Gene therapy for neurodegenerative diseases faces significant challenges due to the blood-brain barrier (BBB), which limits drug delivery to the central nervous system (CNS). While clinical trials for Parkinson’s disease (PD) have progressed, administration of vectors expressing enzymatic or neurotrophic factor transgenes have required extensive optimization of the delivery method to achieve potentially therapeutic levels of transgene expression. Focused ultrasound (FUS) combined with microbubbles has emerged as a promising non-invasive strategy to transiently open the BBB for targeted gene delivery via viral nanocarriers including recombinant adeno-associated viruses (AAVs). However, key factors influencing FUS-mediated AAV delivery, including dose distribution and therapeutic efficacy, remain underexplored in non-human primates (NHPs). Here, we evaluated the feasibility of AAV9-CAG-GFP delivery using two portable therapeutic ultrasound modalities: ultrasound-guided, spherically-focused FUS (USgFUS) and a novel low-frequency linear array configuration for imaging and therapy called theranostic ultrasound (ThUS). In mice, FUS-sonicated regions exhibited a 25-fold increase in AAV9 biodistribution compared to systemic injection alone.

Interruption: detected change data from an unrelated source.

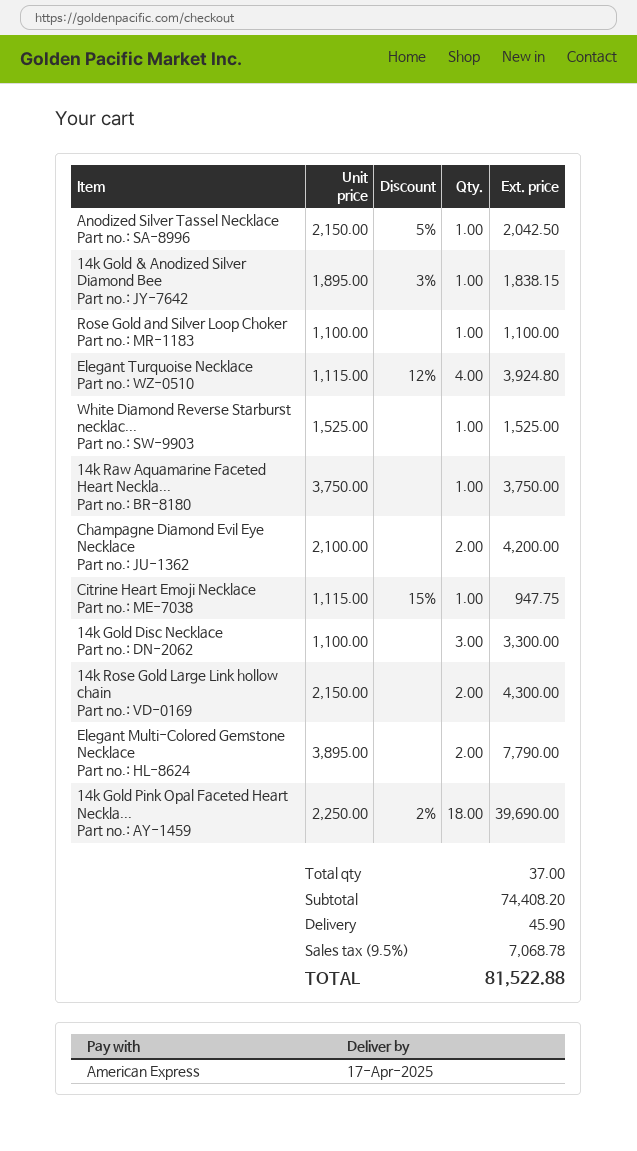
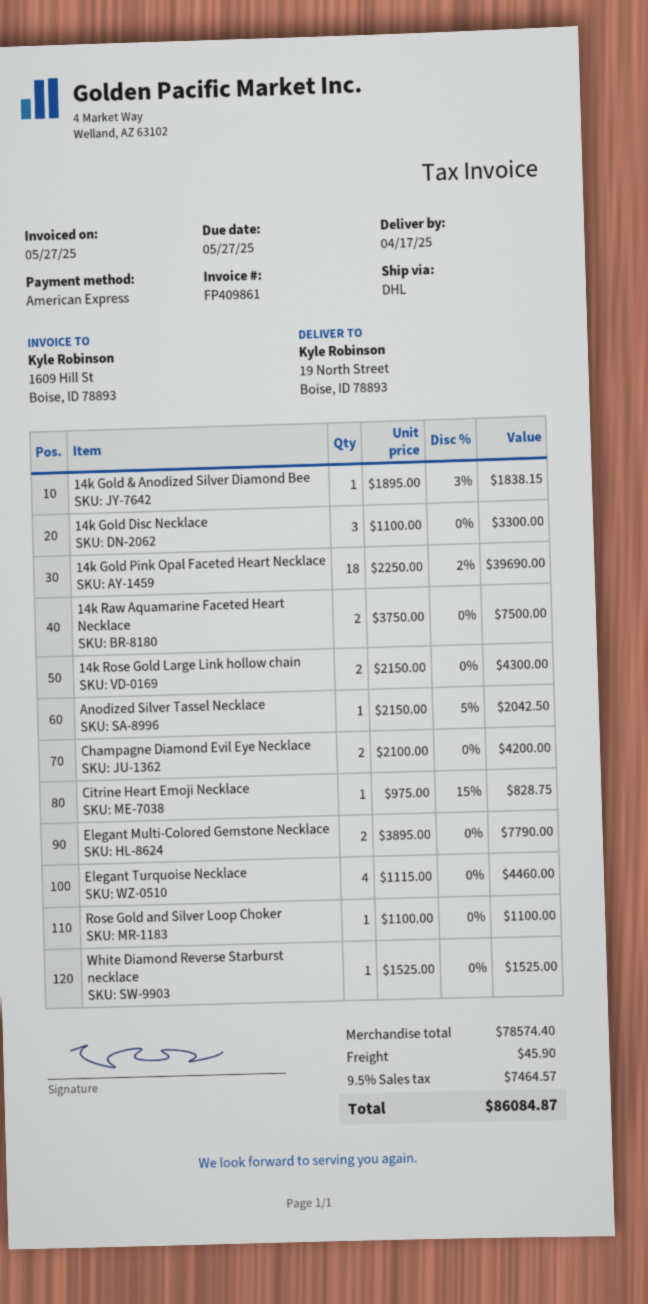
Elegant Turquoise Necklace: 4 x 1115.00 - 12% = 3924.80 -> 4 x 1115.00 = 4460.00
14k Raw Aquamarine Faceted Heart Neckla...: 1 x 3750.00 = 3750.00 -> 2 x 3750.00 = 7500.00
Citrine Heart Emoji Necklace: 1 x 1115.00 - 15% = 947.75 -> 1 x 975.00 - 15% = 828.75
subtotal: 74408.20 -> 78574.40
tax: 9.5% = 7068.78 -> 9.5% = 7464.57
total: 81522.88 -> 86084.87

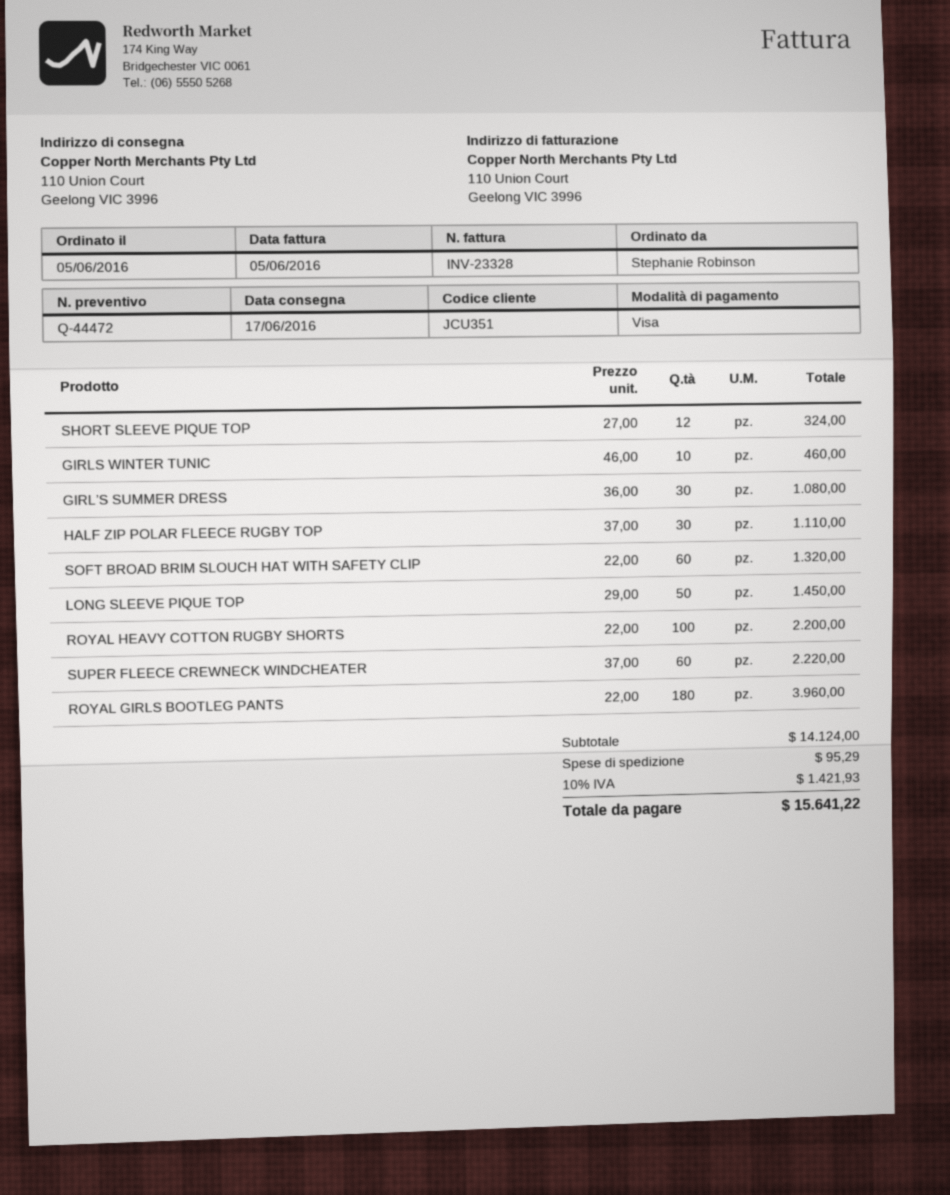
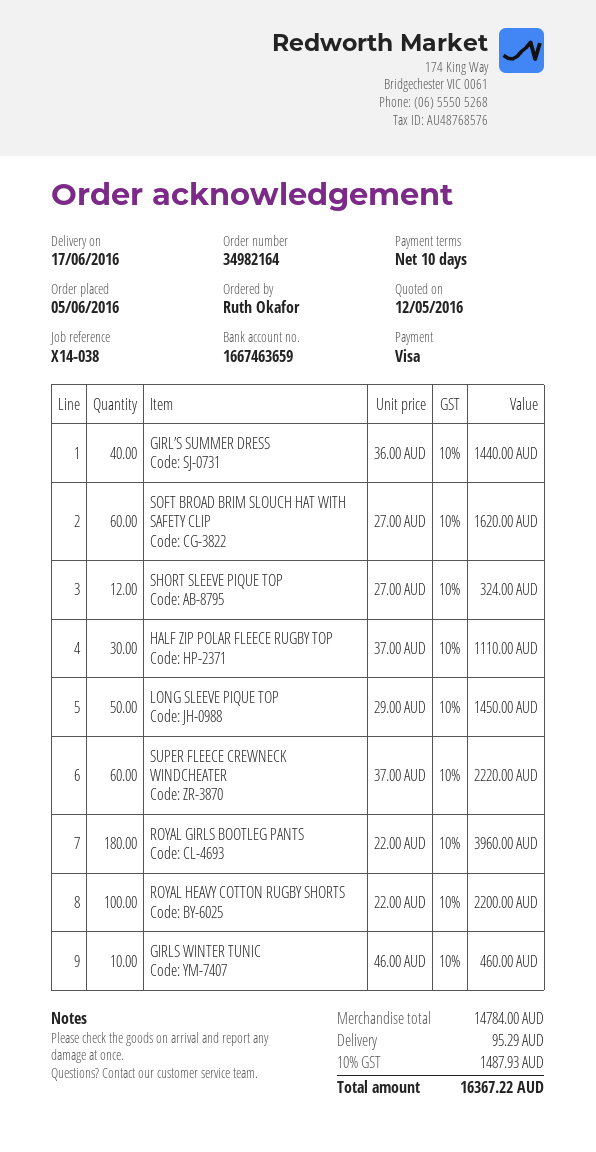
ordered by: Stephanie Robinson -> Ruth Okafor
GIRL’S SUMMER DRESS: 30 x 36.00 = 1080.00 -> 40 x 36.00 = 1440.00
SOFT BROAD BRIM SLOUCH HAT WITH SAFETY CLIP: 60 x 22.00 = 1320.00 -> 60 x 27.00 = 1620.00
subtotal: 14124.00 -> 14784.00
tax: 10% = 1421.93 -> 10% = 1487.93
total: 15641.22 -> 16367.22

Extending this approach to NHPs, we observed up to a 200-fold increase in AAV9 DNA in treated brain regions, including PD-relevant structures. In assessing the translational therapeutic potential of this technique, ThUS-mediated AAV9-hSyn-hNTRN (human neurturin) delivery in a toxin mouse model of PD facilitated the rescue of up to 80% and 75% of degenerated dopaminergic neurons in the substantia nigra and striatum, respectively. These findings demonstrate that portable ultrasound technologies can non-invasively enhance AAV9 delivery to targeted brain regions in both mice and NHPs relative to what can be achieved with intravenous (IV) delivery of the same capsid alone. With further development, these approaches may offer a clinically viable, non-invasive alternative for gene therapy in neurodegenerative diseases.